The black hole of mental health in prisons

Sandra (not her real name) entered the Villena prison diagnosed and with drugs for schizophrenia and personality disorder. Also, she was addicted to heroin and cocaine. “The doctor took my medication off because he said that I no longer needed it. But he wasn’t a psychiatrist or anything. I didn’t know what could happen to me if he took it off. Imagine, taking my coca and heroin all at once and without medication. I was a bomb, “he says.

There are no medical specialists in psychiatry or clinical psychologists or psychiatrists in Valencian prisons (with the sole exception of Fontcalent). There are none despite the fact that 65% of inmates have addiction problems and 40% have mental health disorders, according to a recent study by the Odsp observatory.

Some people suffer from “dual pathology” (addictions and disorders). This is the case of Amparo and Sandra, two women who went through the Villena and Picassent prisons less than three years ago, and who have experienced the lack of mental health professionals in prisons in their bodies. Both prefer to remain anonymous due to the stigma that weighs on people prosecuted and with mental disorders.
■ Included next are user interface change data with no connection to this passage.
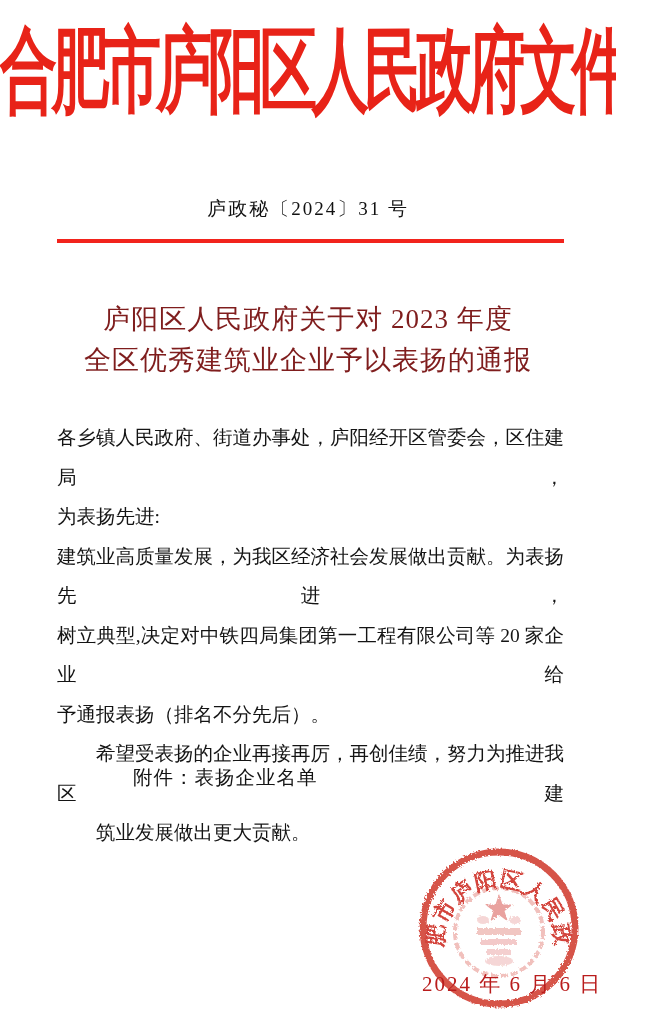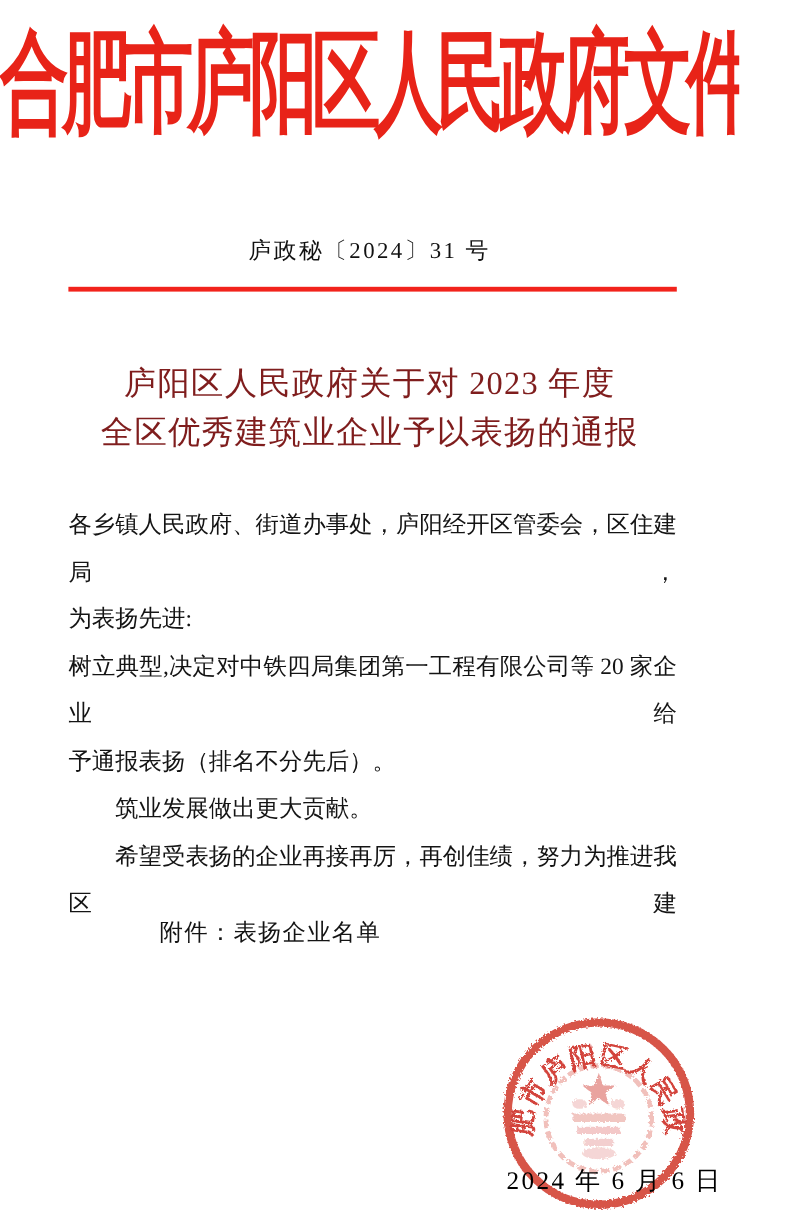--- a/index.html
+++ b/index.html
@@ -80,6 +80,7 @@
   <div class="doc-body">
     <div class="line full">各乡镇人民政府、街道办事处，庐阳经开区管委会，区住建局，</div>
     <div class="line">为表扬先进:</div>
+    <div class="line full">建筑业高质量发展，为我区经济社会发展做出贡献。为表扬先进，</div>
     <div class="line full">树立典型,决定对中铁四局集团第一工程有限公司等 20 家企业给</div>
     <div class="line">予通报表扬（排名不分先后）。</div>
     <div class="line indent">筑业发展做出更大贡献。</div>

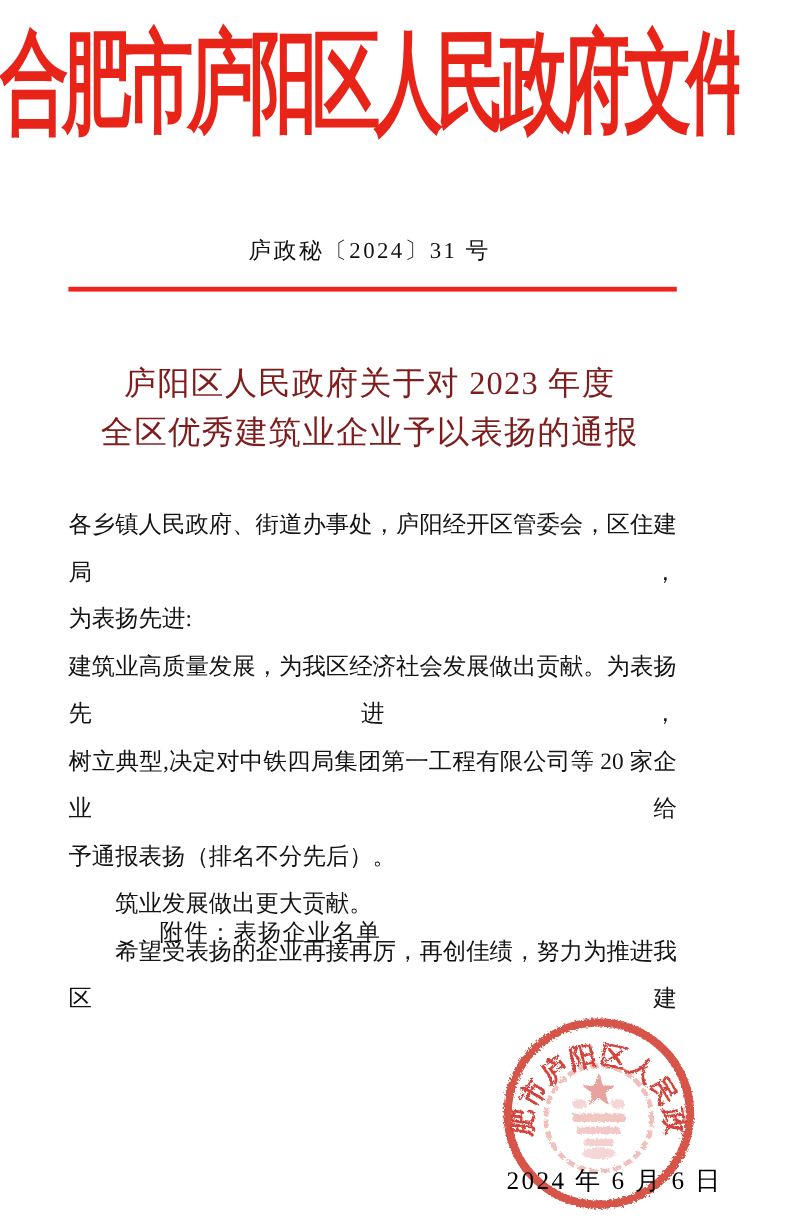--- a/index.html
+++ b/index.html
@@ -83,8 +83,8 @@
     <div class="line full">建筑业高质量发展，为我区经济社会发展做出贡献。为表扬先进，</div>
     <div class="line full">树立典型,决定对中铁四局集团第一工程有限公司等 20 家企业给</div>
     <div class="line">予通报表扬（排名不分先后）。</div>
+    <div class="line indent full">希望受表扬的企业再接再厉，再创佳绩，努力为推进我区建</div>
     <div class="line indent">筑业发展做出更大贡献。</div>
-    <div class="line indent full">希望受表扬的企业再接再厉，再创佳绩，努力为推进我区建</div>
   </div>
 
   <div class="attachment">附件：表扬企业名单</div>

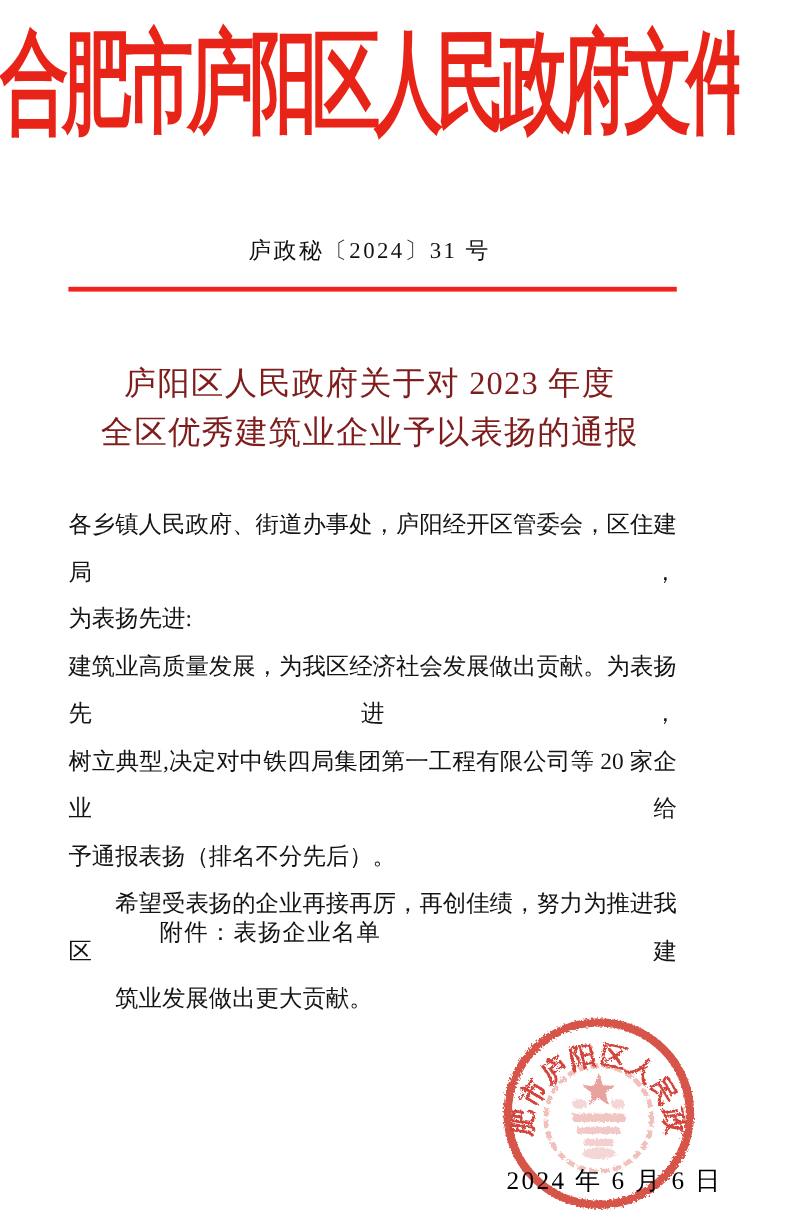--- a/index.html
+++ b/index.html
@@ -57,7 +57,7 @@
   }
   .date{
     position:absolute;left:422px;top:970px;
-    font-size:21px;letter-spacing:2px;color:#000000;
+    font-size:21px;letter-spacing:2px;color:#b91c1c;
     white-space:nowrap;z-index:5;
   }
 </style>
“The case of Sandra is the perfect example of the disaster”, explains Javier Vilalta, coordinator of the Odsp report and worker of the Àmbit association. “We need professionals to treat these people because it is proven that if they are attended to, they avoid the so-called ‘revolving door’,” he says. The report calls for an increase in mental health professionals in prisons and the inclusion of these centers within public mental health services, as required by law since 2003. Amparo is another example of failure of the prison system due to the lack of professionals. She spent one year and nine months in Picassent without being diagnosed with a personality disorder. It was not until he left the center that the Valencian public health learned about his disorder.

Administrative laziness

“There it is impossible for them to diagnose you. The doctors are not psychiatrists. At most they give you a Lorazepam and that’s it,” Amparo denounces. During his time in prison, and despite having experienced several outbreaks, no one bothered to call a mental health specialist so he could see what was wrong with him. “When I was going to have an outbreak and I asked for help, the officials answered me with a ‘shut up’ and with bad words,” says Amparo. She explains that prison “is a patriarchy and a world of submission for women.”

Sandra entered the first grade of Picassent prison by mistake. She had documentation proving her mental disorders but she was admitted to the nursing module of a prison without psychologists. All day alone in the cell with no object within her reach, alone in the courtyard where she could only go out for one hour a day … for eight months during which she also suffered from insomnia.

Paiem program

Despite the ‘mistake’ they made, Sandra explains that in the end not everything was bad, as she was finally transferred to the Paiem program (care for inmates with mental health problems) in the Picassent prison, also in the nursing module. “There a psychologist visited me and the psychiatrist took a long time but also came to attend to me.”

Regarding the relationship with the rest of the inmates, the interviewees also say that the stigma of mental health weighed heavily. “Look, there are bad people in jail, but they kept me apart. They said: ‘here comes the crazy woman’, and I thought ‘you are criticizing me, with what you have done'”, laments Sandra.

The first day in jail is the visit to another world. “Everything works differently there. It is a city with different norms,” ​​reveals Amparo. Despite everything, “you’re on the street and you want to go in. I know it sounds harsh, but you have a roof over your head and food,” Sandra adds.

Today, the two interviewees have left that past behind. Both have income that allows them to live and have recovered the relationship with the family in a way that is not easy at all. “If you saw Sandra, now she is great,” says Amparo. She says that she is very happy, because her son (he has three) has obtained an A in a subject of the degree.